Problem details
Without any images, output the records below verbatim.

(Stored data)
· · ·
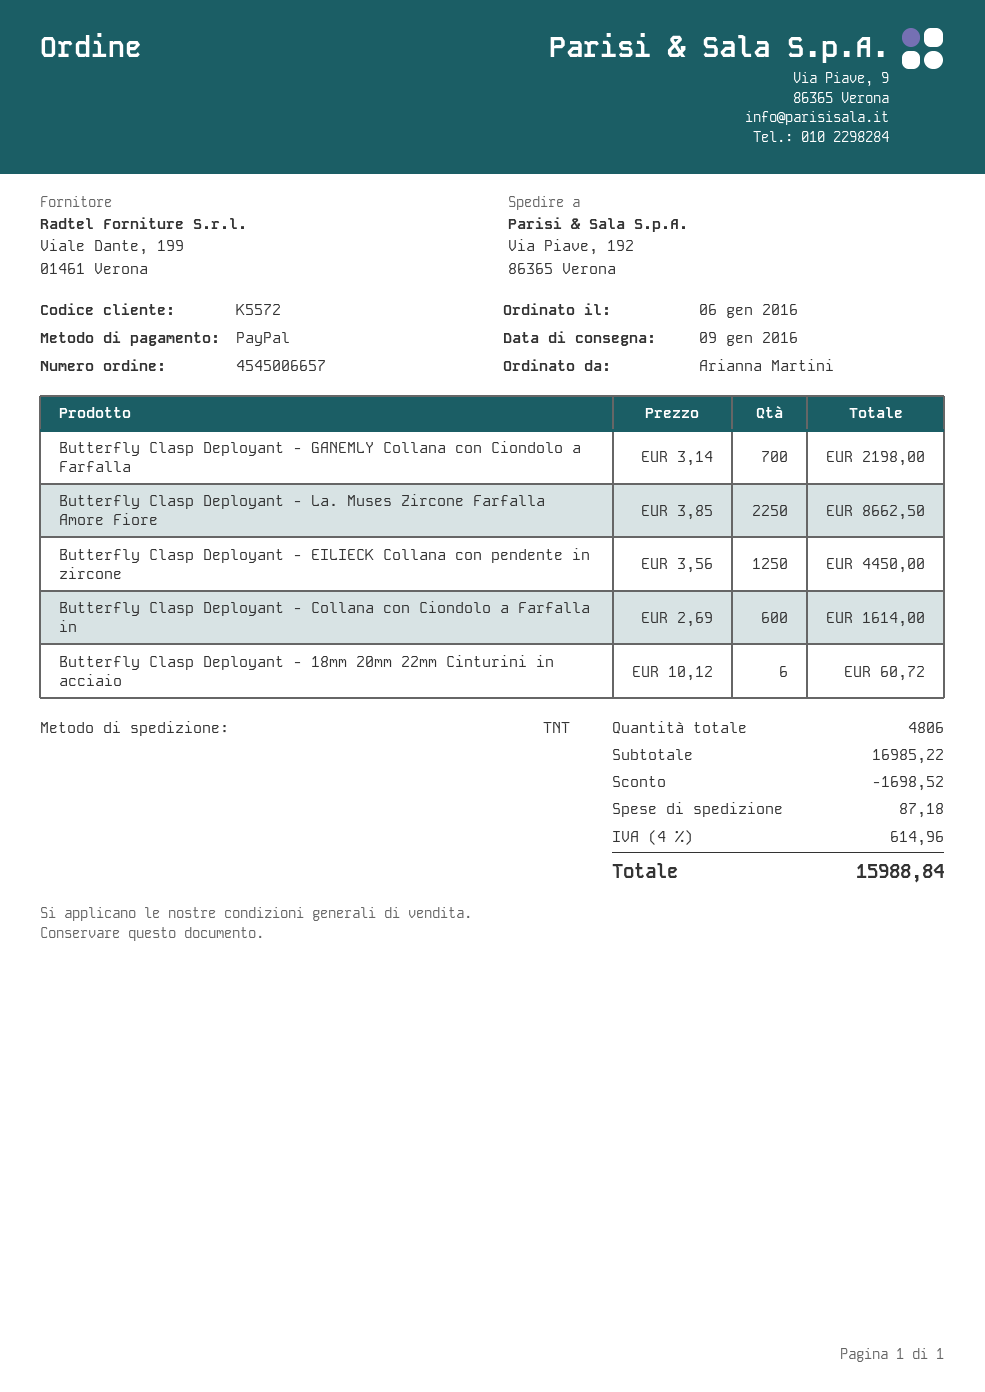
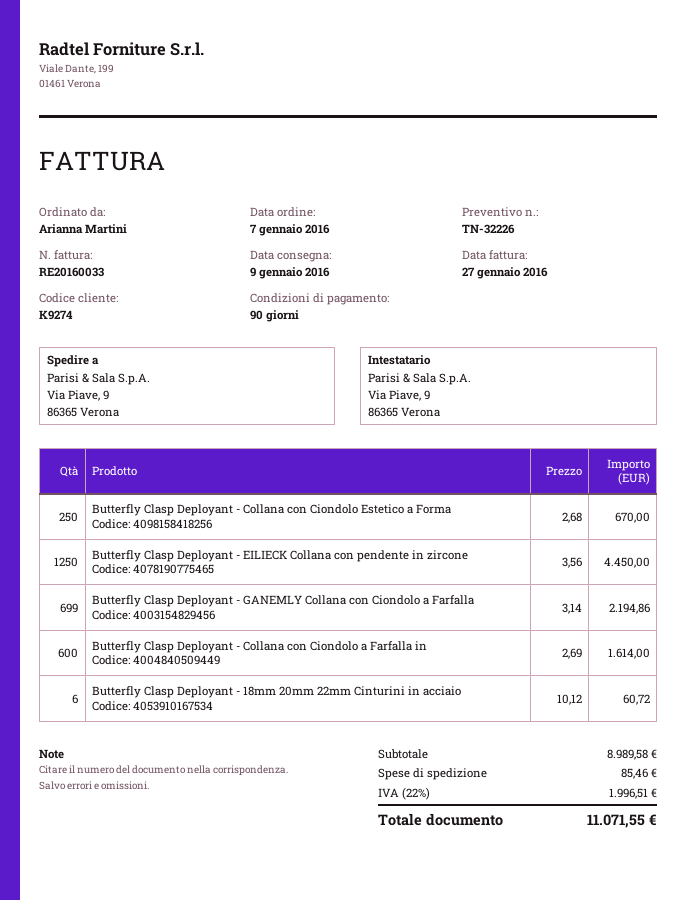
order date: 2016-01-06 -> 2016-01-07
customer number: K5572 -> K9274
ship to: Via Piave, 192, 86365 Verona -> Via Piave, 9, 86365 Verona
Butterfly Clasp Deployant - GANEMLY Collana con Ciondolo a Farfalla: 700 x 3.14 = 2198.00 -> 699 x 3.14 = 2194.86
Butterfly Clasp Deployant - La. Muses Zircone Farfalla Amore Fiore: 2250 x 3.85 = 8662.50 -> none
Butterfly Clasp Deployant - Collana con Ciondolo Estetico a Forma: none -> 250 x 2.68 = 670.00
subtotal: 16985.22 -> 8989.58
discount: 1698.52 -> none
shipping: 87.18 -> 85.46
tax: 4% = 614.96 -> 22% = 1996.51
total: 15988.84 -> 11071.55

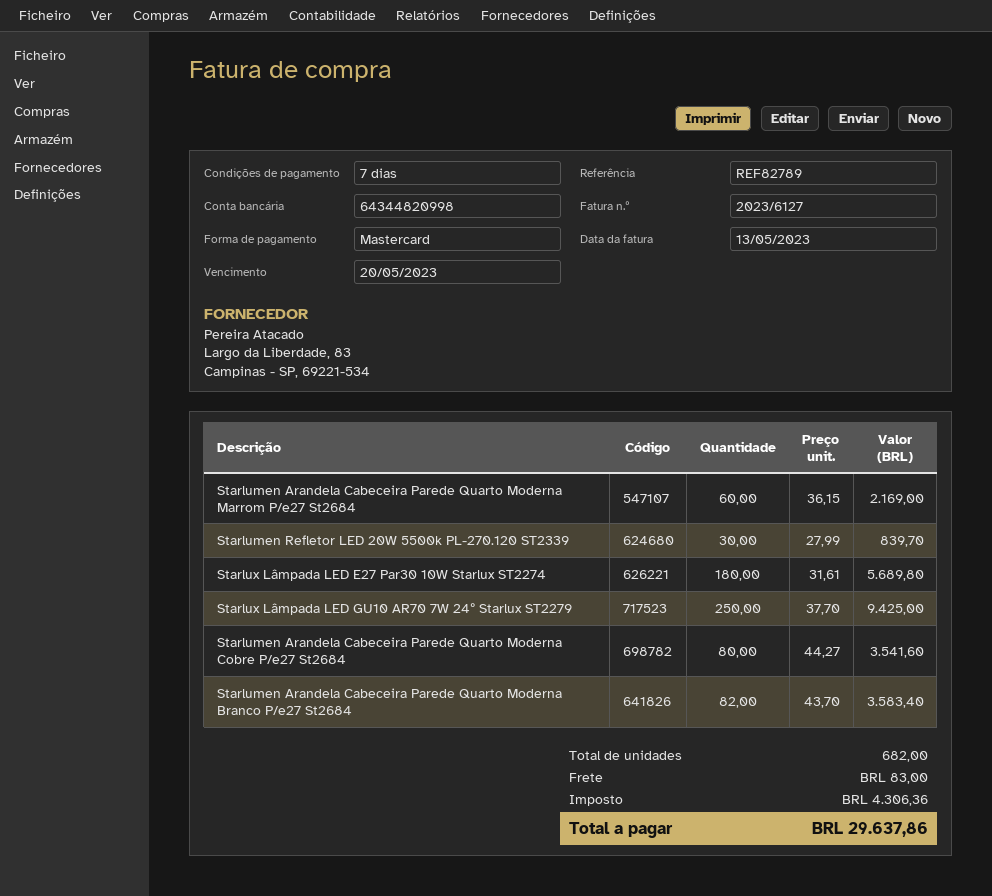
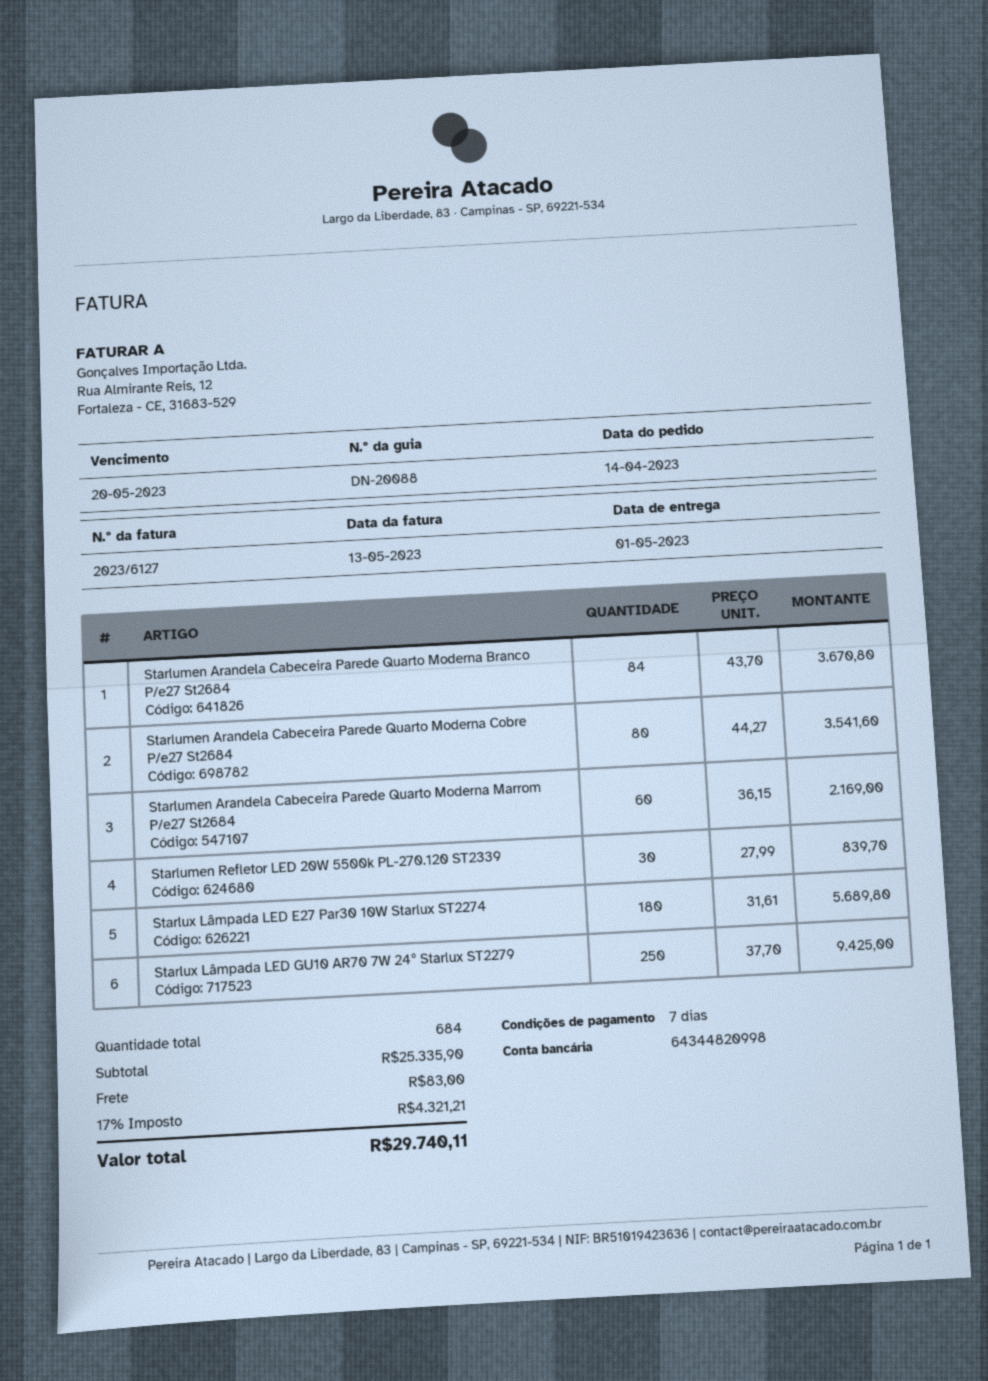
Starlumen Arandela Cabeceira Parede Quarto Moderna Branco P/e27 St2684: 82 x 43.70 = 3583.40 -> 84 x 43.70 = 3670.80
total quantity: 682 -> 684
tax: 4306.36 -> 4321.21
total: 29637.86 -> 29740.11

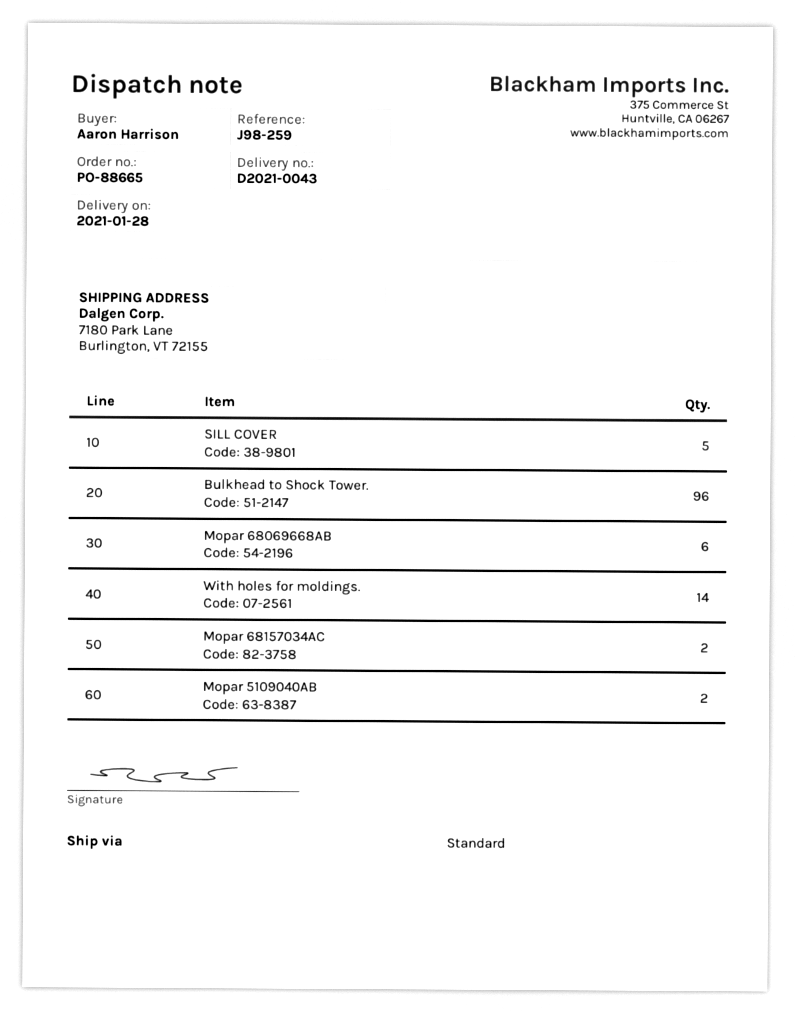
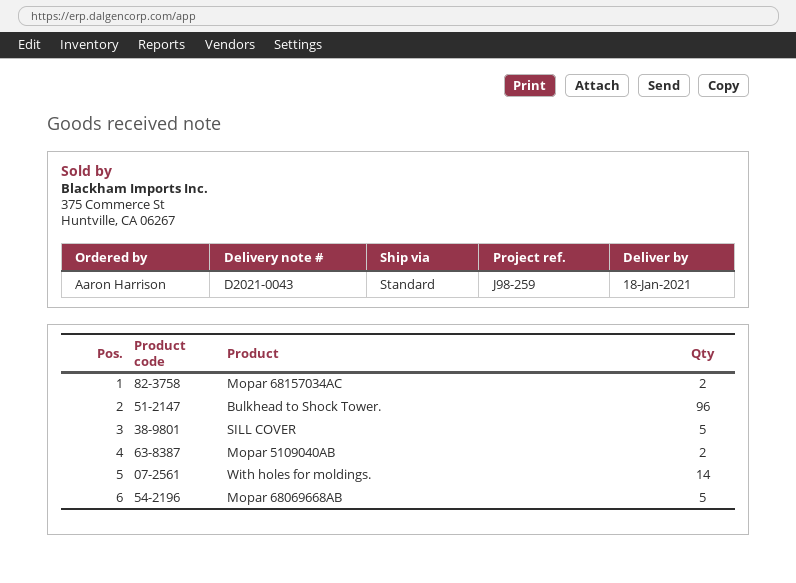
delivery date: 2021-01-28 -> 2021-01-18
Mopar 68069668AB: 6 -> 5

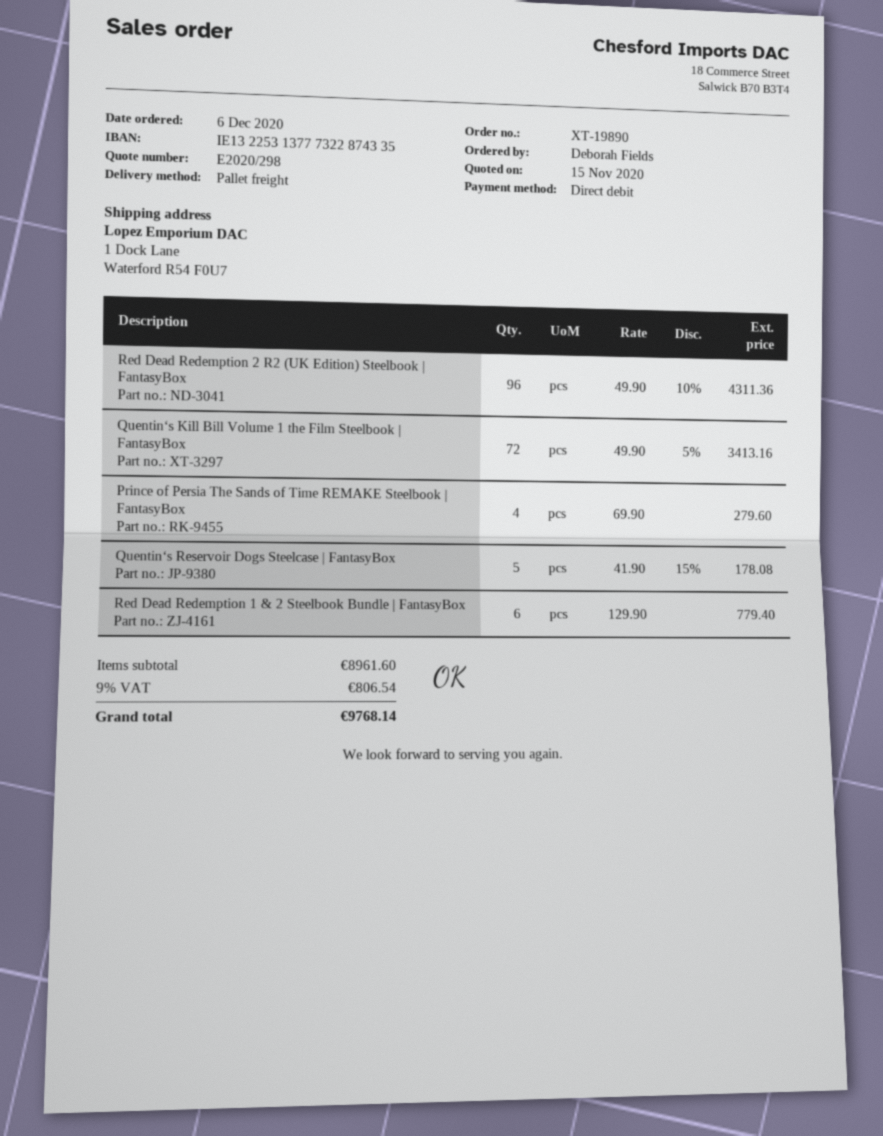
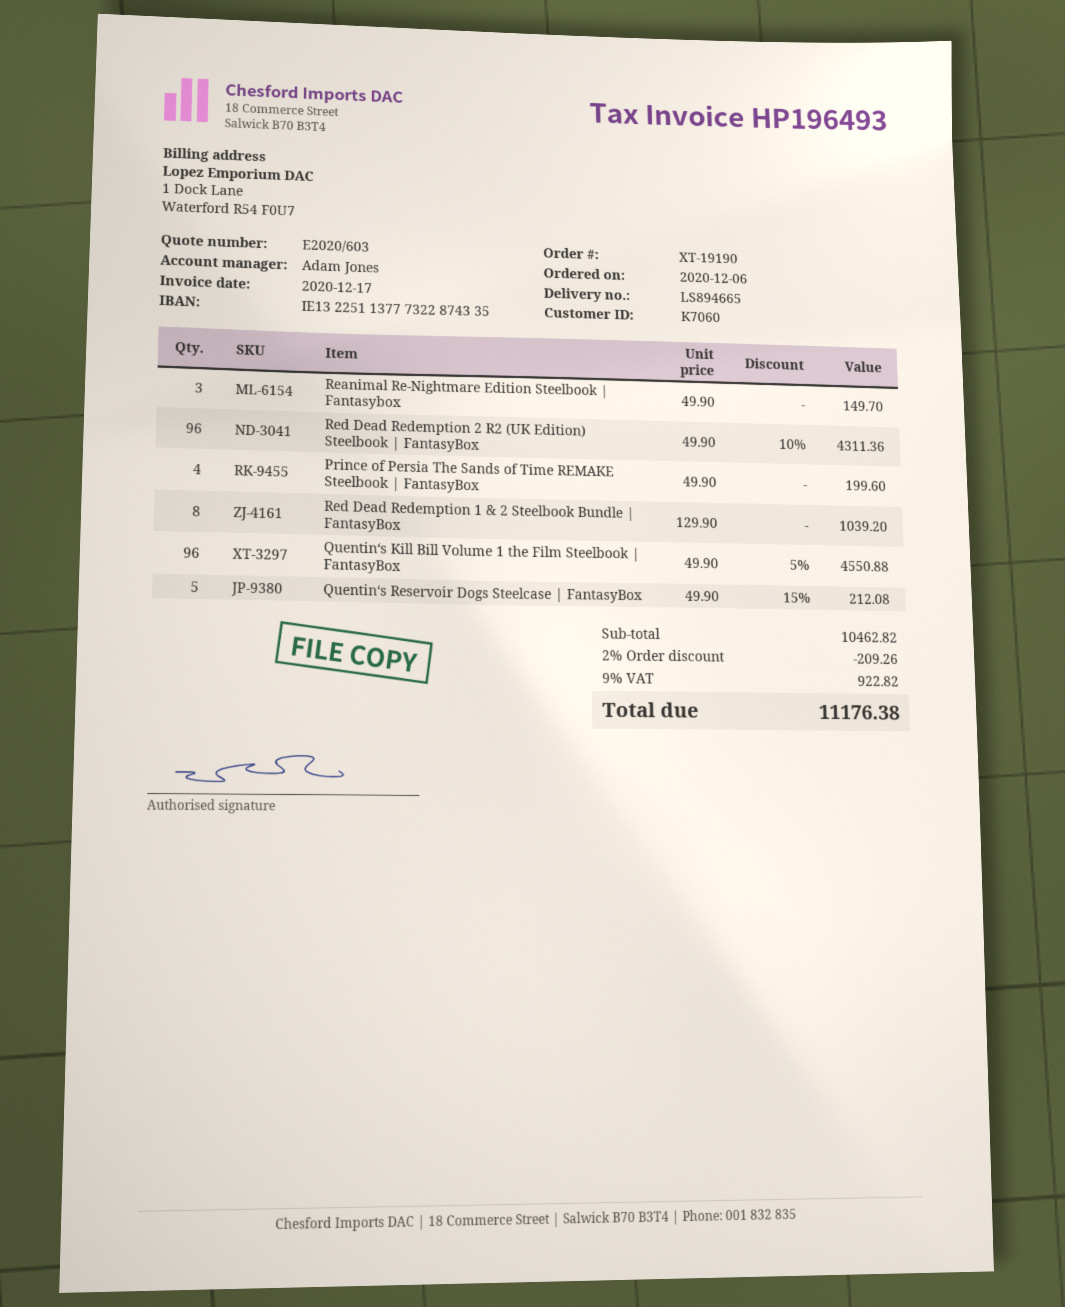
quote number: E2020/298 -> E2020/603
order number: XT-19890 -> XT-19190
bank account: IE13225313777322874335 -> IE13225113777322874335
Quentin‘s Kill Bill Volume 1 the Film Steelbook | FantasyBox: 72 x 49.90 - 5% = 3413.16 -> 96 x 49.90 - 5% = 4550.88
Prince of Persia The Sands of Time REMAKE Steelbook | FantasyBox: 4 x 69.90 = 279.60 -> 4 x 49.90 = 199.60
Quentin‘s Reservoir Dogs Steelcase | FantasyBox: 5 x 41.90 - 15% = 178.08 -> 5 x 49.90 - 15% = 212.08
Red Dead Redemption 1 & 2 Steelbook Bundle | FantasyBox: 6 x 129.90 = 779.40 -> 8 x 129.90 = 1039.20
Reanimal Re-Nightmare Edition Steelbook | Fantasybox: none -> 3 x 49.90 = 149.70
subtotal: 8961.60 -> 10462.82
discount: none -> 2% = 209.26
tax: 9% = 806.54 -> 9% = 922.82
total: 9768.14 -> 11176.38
· · ·
Result of this exercise
order date: 2016-01-06 -> 2016-01-07
customer number: K5572 -> K9274
ship to: Via Piave, 192, 86365 Verona -> Via Piave, 9, 86365 Verona
Butterfly Clasp Deployant - GANEMLY Collana con Ciondolo a Farfalla: 700 x 3.14 = 2198.00 -> 699 x 3.14 = 2194.86
Butterfly Clasp Deployant - La. Muses Zircone Farfalla Amore Fiore: 2250 x 3.85 = 8662.50 -> none
Butterfly Clasp Deployant - Collana con Ciondolo Estetico a Forma: none -> 250 x 2.68 = 670.00
subtotal: 16985.22 -> 8989.58
discount: 1698.52 -> none
shipping: 87.18 -> 85.46
tax: 4% = 614.96 -> 22% = 1996.51
total: 15988.84 -> 11071.55

Starlumen Arandela Cabeceira Parede Quarto Moderna Branco P/e27 St2684: 82 x 43.70 = 3583.40 -> 84 x 43.70 = 3670.80
total quantity: 682 -> 684
tax: 4306.36 -> 4321.21
total: 29637.86 -> 29740.11

delivery date: 2021-01-28 -> 2021-01-18
Mopar 68069668AB: 6 -> 5

quote number: E2020/298 -> E2020/603
order number: XT-19890 -> XT-19190
bank account: IE13225313777322874335 -> IE13225113777322874335
Quentin‘s Kill Bill Volume 1 the Film Steelbook | FantasyBox: 72 x 49.90 - 5% = 3413.16 -> 96 x 49.90 - 5% = 4550.88
Prince of Persia The Sands of Time REMAKE Steelbook | FantasyBox: 4 x 69.90 = 279.60 -> 4 x 49.90 = 199.60
Quentin‘s Reservoir Dogs Steelcase | FantasyBox: 5 x 41.90 - 15% = 178.08 -> 5 x 49.90 - 15% = 212.08
Red Dead Redemption 1 & 2 Steelbook Bundle | FantasyBox: 6 x 129.90 = 779.40 -> 8 x 129.90 = 1039.20
Reanimal Re-Nightmare Edition Steelbook | Fantasybox: none -> 3 x 49.90 = 149.70
subtotal: 8961.60 -> 10462.82
discount: none -> 2% = 209.26
tax: 9% = 806.54 -> 9% = 922.82
total: 9768.14 -> 11176.38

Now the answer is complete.